If only Wayne and Garth had a thumb drive of music to listen to

In the past, I’ve written about using PowerShell to help build a thumb drive of music to listen to in the car. Recently, I took a crack at converting that work to Python with the help of the pymediainfo package. Here’s what I did:

Load the requisite packages

import os
import pandas as pd
import json
import shutil

Build your music inventory

The to_data function of pymediainfo makes it very easy to gather all the important properties of your music files. Optionally, I wrote code to save that inventory out to a json file for later analysis, but you don’t have to do that to build your thumb drive. I hard coded the path to my music folder (D:\music_backup) and my code does assume that you only want to process mp3 files (line 4).

music_col = []
for dirpath, dirs, files in os.walk("D:\\music_backup"):
    for filename in files:
        if filename.lower().endswith('mp3'):
            fname = os.path.join(dirpath,filename)
            mi = MediaInfo.parse(fname)
            music_col.append([t for t in mi.tracks if t.track_type == 'General'][0].to_data())

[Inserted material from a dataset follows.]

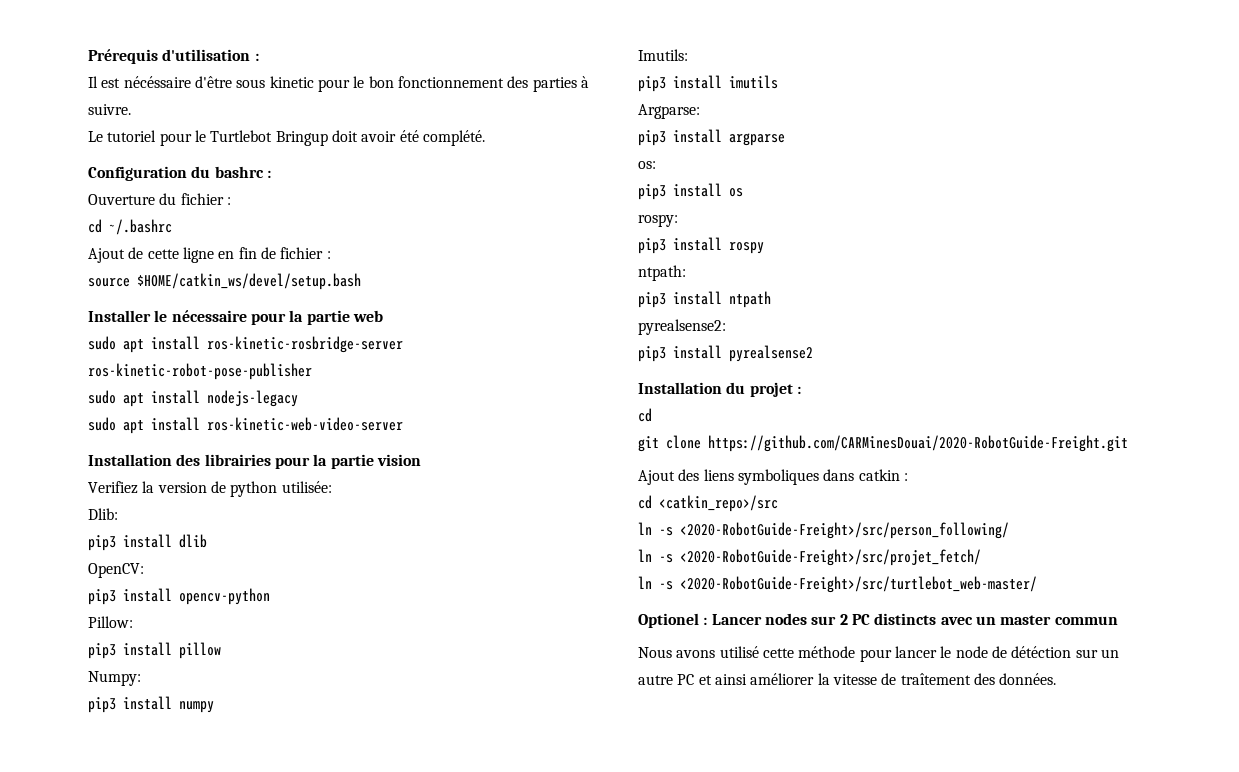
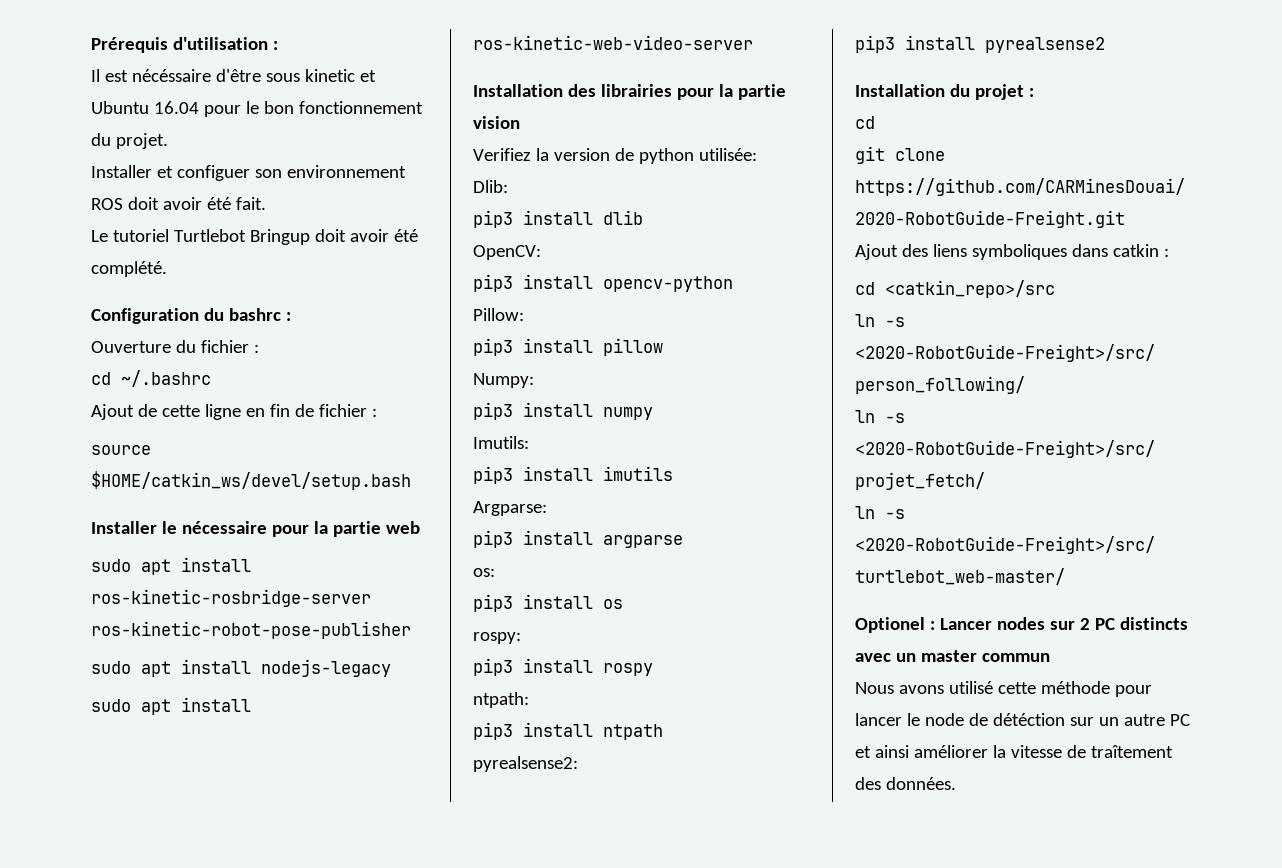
(314, 82) none -> [359,70,376,82] [91,101,199,114] et Ubuntu 16.04
[507,76,589,92] [88,104,131,115] des parties à suivre. -> [91,133,168,149] [91,165,406,181] [91,197,266,210] du projet. // Installer et configuer son environnement ROS doit avoir été fait.
[159,130,206,146] pour le -> (169, 235) none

# save collection to file if needed
with open('music_col.json', 'w') as f:
    json.dump(music_col, f) 

Build a pandas dataframe

Yes, pandas is my go-to “hammer” to solve most of my coding problems. I use the fillna function to replace any null values with empty strings–makes filtering easier later on.

df_music = pd.DataFrame(music_col)
df_music = df_music.fillna('')

Filter on just the music I want to listen to in the car

As I’ve said before, I have a lot of music in my library but technical limits with my car stereo. So, I have to make certain decisions on what music to copy. Dataframe filtering makes that fast and easy. To make things interesting, I’m leveraging the pandas sample function to randomly sort my music. Here’s the code I came up with:

genres_to_include = ["Pop", "Rock", "Hard Rock & Metal"]

album_artists_to_exclude = ["ABBA", "Disney", "Vanilla Ice"]
albums_to_exclude = ["Frozen [Original Motion Picture Soundtrack]", "High School Musical 2 [Original Soundtrack]", "The Smurfs 2- Music from and Inspired By"]
# excluded any "songs" that might actually be talking of some sort
bad_titles = 'interview|speech'

df_usb = df_music[(df_music.genre.isin(genres_to_include)) & ~(df_music.performer.isin(album_artists_to_exclude)) & 
                  ~(df_music.album.isin(albums_to_exclude)) & ~(df_music.title.str.contains(bad_titles, case=False)) & 
                  (df_music.duration>30000)].sample(frac=1)

Don’t forget about the size constraints of the thumb drive

I’m using a 16Gb thumb drive and I have well over 50Gb of music, so I need to make sure I only copy over enough files to fill up the drive and nothing more. The pandas cumsum function will help me easily figure that out:

df_usb['file_size_cumsum'] = df_usb.file_size.cumsum()

Finally, write to the thumb drive

Now, I’m ready to write my randomized music, filtered just how I want, to my thumb drive:

# set a max bytes of about 15.7 Gb
max_bytes = 15700000000
usb_drive = 'E:\\.'

for f in df_usb[df_usb.file_size_cumsum<max_bytes].complete_name.tolist():
    shutil.copy(f, usb_drive)